Problem description: Restate the listing below word for word; no picture is to be carried over.

===

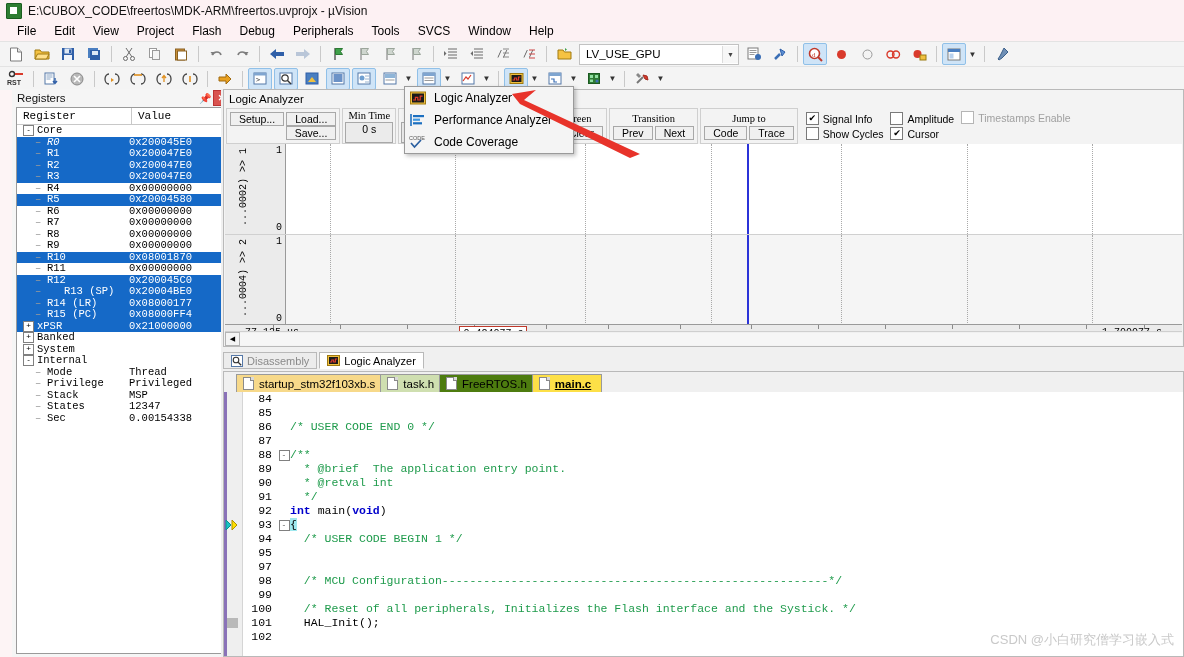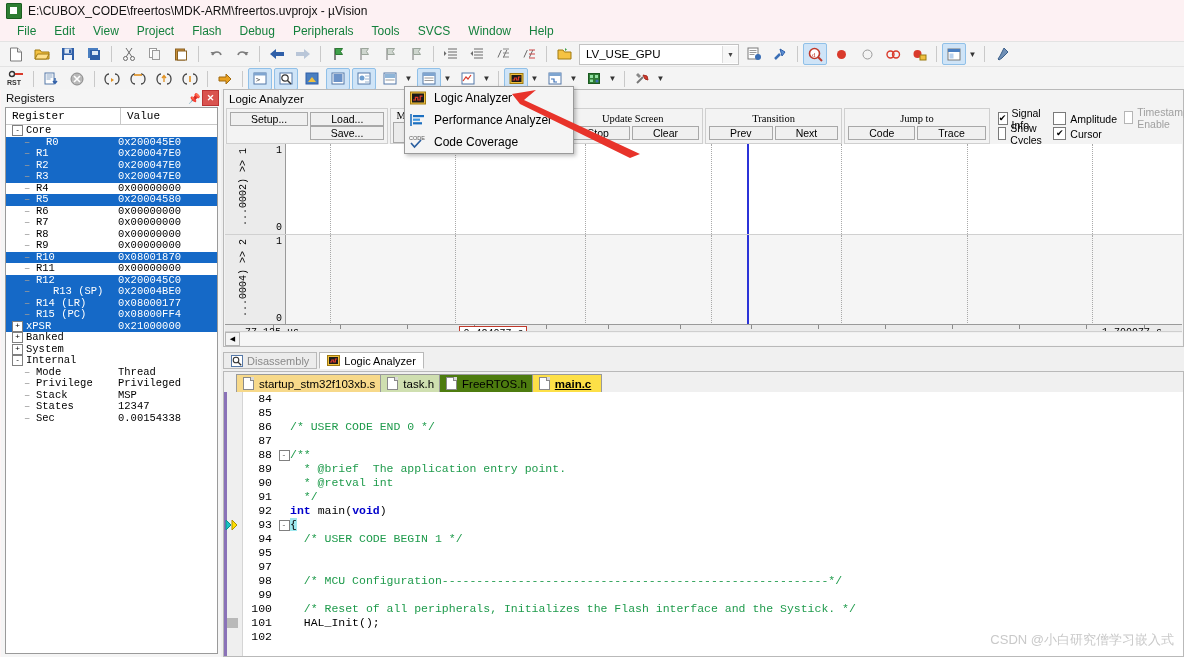--- a/index.html
+++ b/index.html
@@ -13,21 +13,21 @@
   
   .titlebar{height:21px;background:#fdf1f3;display:flex;align-items:center;padding-left:6px;}
   .titlebar .tlogo{width:14px;height:14px;background:#2e7d32;border:1px solid #1b5e20;
       position:relative;margin-right:6px;border-radius:1px;}
   .titlebar .tlogo:after{content:"";position:absolute;left:2px;top:2px;width:9px;height:9px;
       background:#fff;border:1px solid #2e7d32;box-sizing:border-box;}
   .titlebar .ttext{font-size:12px;color:#111;}
 
   
   .menubar{height:20px;background:#fdf1f3;display:flex;align-items:center;padding-left:8px;}
-  .menubar .mi{padding:2px 9px;font-size:12px;color:#15803d;cursor:default;}
+  .menubar .mi{padding:2px 9px;font-size:12px;color:#000000;cursor:default;}
 
   
   .toolbar{height:24px;background:#f4f4f4;border-top:1px solid #e3e3e3;
       display:flex;align-items:center;padding:0 3px;}
   .toolbar.second{height:23px;}
   .tbtn{width:22px;height:20px;display:flex;align-items:center;justify-content:center;
       margin:0 1px;border:1px solid transparent;border-radius:2px;position:relative;}
   .tbtn.sel{border-color:#90c0e8;background:#cfe4f7;}
   .sep{width:1px;height:16px;background:#c9c9c9;margin:0 4px;}
   .caret{width:11px;height:20px;display:flex;align-items:center;justify-content:center;
@@ -35,21 +35,21 @@
   .combo{display:flex;align-items:center;height:19px;border:1px solid #c2c2c2;background:#fff;
       margin:0 2px;}
   .combo .ctext{padding:0 6px;font-size:11.5px;white-space:nowrap;min-width:130px;}
   .combo .cbtn{width:15px;height:17px;border-left:1px solid #dcdcdc;background:#f7f7f7;
       display:flex;align-items:center;justify-content:center;font-size:7px;color:#444;}
 
   
   .workspace{position:absolute;left:0;top:89px;right:0;bottom:0;}
 
   
-  .regpane{position:absolute;left:1px;top:0;width:221px;bottom:0;background:#f5f5f5;
+  .regpane{position:absolute;left:12px;top:0;width:221px;bottom:0;background:#f5f5f5;
       border-right:1px solid #b9b9b9;}
   .pane-head{height:18px;display:flex;align-items:center;background:#f5f5f5;
       padding-left:5px;font-size:11.5px;}
   .pane-head .ph-title{flex:1;color:#111;}
   .pin-btn{width:14px;height:14px;display:flex;align-items:center;justify-content:center;
       font-size:10px;color:#333;}
   .close-btn{width:15px;height:14px;background:#d9534f;color:#fff;display:flex;
       align-items:center;justify-content:center;font-size:9px;font-weight:bold;margin-right:3px;
       border:1px solid #b33;}
   .regbox{position:absolute;left:4px;right:4px;top:18px;bottom:3px;background:#fff;
@@ -73,21 +73,21 @@
 
   
   .lawin{position:absolute;left:2px;top:0;right:0;height:258px;background:#f3f3f3;
       border:1px solid #b9b9b9;box-sizing:border-box;}
   .la-title{height:17px;display:flex;align-items:center;padding-left:5px;font-size:11.5px;
       background:#f3f3f3;}
   .la-toolbar{height:36px;display:flex;align-items:stretch;background:#f3f3f3;
       padding:1px 2px;position:relative;}
   .la-group{display:flex;flex-direction:column;justify-content:center;align-items:center;
       border:1px solid #cfcfcf;margin-right:2px;padding:0 2px;background:#f3f3f3;}
-  .la-btn{border:1px solid #a8a8a8;background:#f0f0f0;font-size:10.5px;padding:0 20px;
+  .la-btn{border:1px solid #a8a8a8;background:#f0f0f0;font-size:10.5px;padding:0 8px;
       height:14px;line-height:13px;margin:0 1px;min-width:34px;text-align:center;
       box-sizing:border-box;}
   .la-lbl{font-size:10.5px;text-align:center;line-height:13px;height:14px;white-space:nowrap;font-family:Liberation Serif, serif;}
   .la-field{border:1px solid #a8a8a8;background:#ebebeb;font-size:10.5px;height:24px;
       line-height:13px;text-align:center;min-width:48px;box-sizing:border-box;}
   .la-row{display:flex;align-items:center;}
   .chk{display:inline-flex;align-items:center;margin-right:7px;font-size:10.5px;height:15px;}
   .chk .bx{width:11px;height:11px;border:1px solid #7a7a7a;background:#fff;margin-right:4px;
       display:inline-flex;align-items:center;justify-content:center;font-size:9px;
       line-height:9px;color:#000;}
@@ -555,21 +555,21 @@
         <div class="reg-hdr">
           <div class="c1">Register</div>
           <div class="c2">Value</div>
         </div>
         <div id="reg-rows">
             <div class="rrow">
               <div class="rname"><span class="tgl">-</span><span>Core</span></div>
               <div class="rval"></div>
             </div>
             <div class="rrow sel">
-              <div class="rname"><span class="dash" style="margin-left: 12px;">–</span><span style="margin-left: 12px;">R0</span></div>
+              <div class="rname"><span class="dash" style="margin-left: 12px;">–</span><span style="margin-left: 2px; font-style: italic;">R0</span></div>
               <div class="rval">0x200045E0</div>
             </div>
             <div class="rrow sel">
               <div class="rname"><span class="dash" style="margin-left: 12px;">–</span><span style="margin-left: 2px;">R1</span></div>
               <div class="rval">0x200047E0</div>
             </div>
             <div class="rrow sel">
               <div class="rname"><span class="dash" style="margin-left: 12px;">–</span><span style="margin-left: 2px;">R2</span></div>
               <div class="rval">0x200047E0</div>
             </div>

===

Response to this exercise:
--- a/index.html
+++ b/index.html
@@ -13,21 +13,21 @@
   
   .titlebar{height:21px;background:#fdf1f3;display:flex;align-items:center;padding-left:6px;}
   .titlebar .tlogo{width:14px;height:14px;background:#2e7d32;border:1px solid #1b5e20;
       position:relative;margin-right:6px;border-radius:1px;}
   .titlebar .tlogo:after{content:"";position:absolute;left:2px;top:2px;width:9px;height:9px;
       background:#fff;border:1px solid #2e7d32;box-sizing:border-box;}
   .titlebar .ttext{font-size:12px;color:#111;}
 
   
   .menubar{height:20px;background:#fdf1f3;display:flex;align-items:center;padding-left:8px;}
-  .menubar .mi{padding:2px 9px;font-size:12px;color:#15803d;cursor:default;}
+  .menubar .mi{padding:2px 9px;font-size:12px;color:#000000;cursor:default;}
 
   
   .toolbar{height:24px;background:#f4f4f4;border-top:1px solid #e3e3e3;
       display:flex;align-items:center;padding:0 3px;}
   .toolbar.second{height:23px;}
   .tbtn{width:22px;height:20px;display:flex;align-items:center;justify-content:center;
       margin:0 1px;border:1px solid transparent;border-radius:2px;position:relative;}
   .tbtn.sel{border-color:#90c0e8;background:#cfe4f7;}
   .sep{width:1px;height:16px;background:#c9c9c9;margin:0 4px;}
   .caret{width:11px;height:20px;display:flex;align-items:center;justify-content:center;
@@ -35,21 +35,21 @@
   .combo{display:flex;align-items:center;height:19px;border:1px solid #c2c2c2;background:#fff;
       margin:0 2px;}
   .combo .ctext{padding:0 6px;font-size:11.5px;white-space:nowrap;min-width:130px;}
   .combo .cbtn{width:15px;height:17px;border-left:1px solid #dcdcdc;background:#f7f7f7;
       display:flex;align-items:center;justify-content:center;font-size:7px;color:#444;}
 
   
   .workspace{position:absolute;left:0;top:89px;right:0;bottom:0;}
 
   
-  .regpane{position:absolute;left:1px;top:0;width:221px;bottom:0;background:#f5f5f5;
+  .regpane{position:absolute;left:12px;top:0;width:221px;bottom:0;background:#f5f5f5;
       border-right:1px solid #b9b9b9;}
   .pane-head{height:18px;display:flex;align-items:center;background:#f5f5f5;
       padding-left:5px;font-size:11.5px;}
   .pane-head .ph-title{flex:1;color:#111;}
   .pin-btn{width:14px;height:14px;display:flex;align-items:center;justify-content:center;
       font-size:10px;color:#333;}
   .close-btn{width:15px;height:14px;background:#d9534f;color:#fff;display:flex;
       align-items:center;justify-content:center;font-size:9px;font-weight:bold;margin-right:3px;
       border:1px solid #b33;}
   .regbox{position:absolute;left:4px;right:4px;top:18px;bottom:3px;background:#fff;
@@ -73,21 +73,21 @@
 
   
   .lawin{position:absolute;left:2px;top:0;right:0;height:258px;background:#f3f3f3;
       border:1px solid #b9b9b9;box-sizing:border-box;}
   .la-title{height:17px;display:flex;align-items:center;padding-left:5px;font-size:11.5px;
       background:#f3f3f3;}
   .la-toolbar{height:36px;display:flex;align-items:stretch;background:#f3f3f3;
       padding:1px 2px;position:relative;}
   .la-group{display:flex;flex-direction:column;justify-content:center;align-items:center;
       border:1px solid #cfcfcf;margin-right:2px;padding:0 2px;background:#f3f3f3;}
-  .la-btn{border:1px solid #a8a8a8;background:#f0f0f0;font-size:10.5px;padding:0 20px;
+  .la-btn{border:1px solid #a8a8a8;background:#f0f0f0;font-size:10.5px;padding:0 8px;
       height:14px;line-height:13px;margin:0 1px;min-width:34px;text-align:center;
       box-sizing:border-box;}
   .la-lbl{font-size:10.5px;text-align:center;line-height:13px;height:14px;white-space:nowrap;font-family:Liberation Serif, serif;}
   .la-field{border:1px solid #a8a8a8;background:#ebebeb;font-size:10.5px;height:24px;
       line-height:13px;text-align:center;min-width:48px;box-sizing:border-box;}
   .la-row{display:flex;align-items:center;}
   .chk{display:inline-flex;align-items:center;margin-right:7px;font-size:10.5px;height:15px;}
   .chk .bx{width:11px;height:11px;border:1px solid #7a7a7a;background:#fff;margin-right:4px;
       display:inline-flex;align-items:center;justify-content:center;font-size:9px;
       line-height:9px;color:#000;}
@@ -555,21 +555,21 @@
         <div class="reg-hdr">
           <div class="c1">Register</div>
           <div class="c2">Value</div>
         </div>
         <div id="reg-rows">
             <div class="rrow">
               <div class="rname"><span class="tgl">-</span><span>Core</span></div>
               <div class="rval"></div>
             </div>
             <div class="rrow sel">
-              <div class="rname"><span class="dash" style="margin-left: 12px;">–</span><span style="margin-left: 12px;">R0</span></div>
+              <div class="rname"><span class="dash" style="margin-left: 12px;">–</span><span style="margin-left: 2px; font-style: italic;">R0</span></div>
               <div class="rval">0x200045E0</div>
             </div>
             <div class="rrow sel">
               <div class="rname"><span class="dash" style="margin-left: 12px;">–</span><span style="margin-left: 2px;">R1</span></div>
               <div class="rval">0x200047E0</div>
             </div>
             <div class="rrow sel">
               <div class="rname"><span class="dash" style="margin-left: 12px;">–</span><span style="margin-left: 2px;">R2</span></div>
               <div class="rval">0x200047E0</div>
             </div>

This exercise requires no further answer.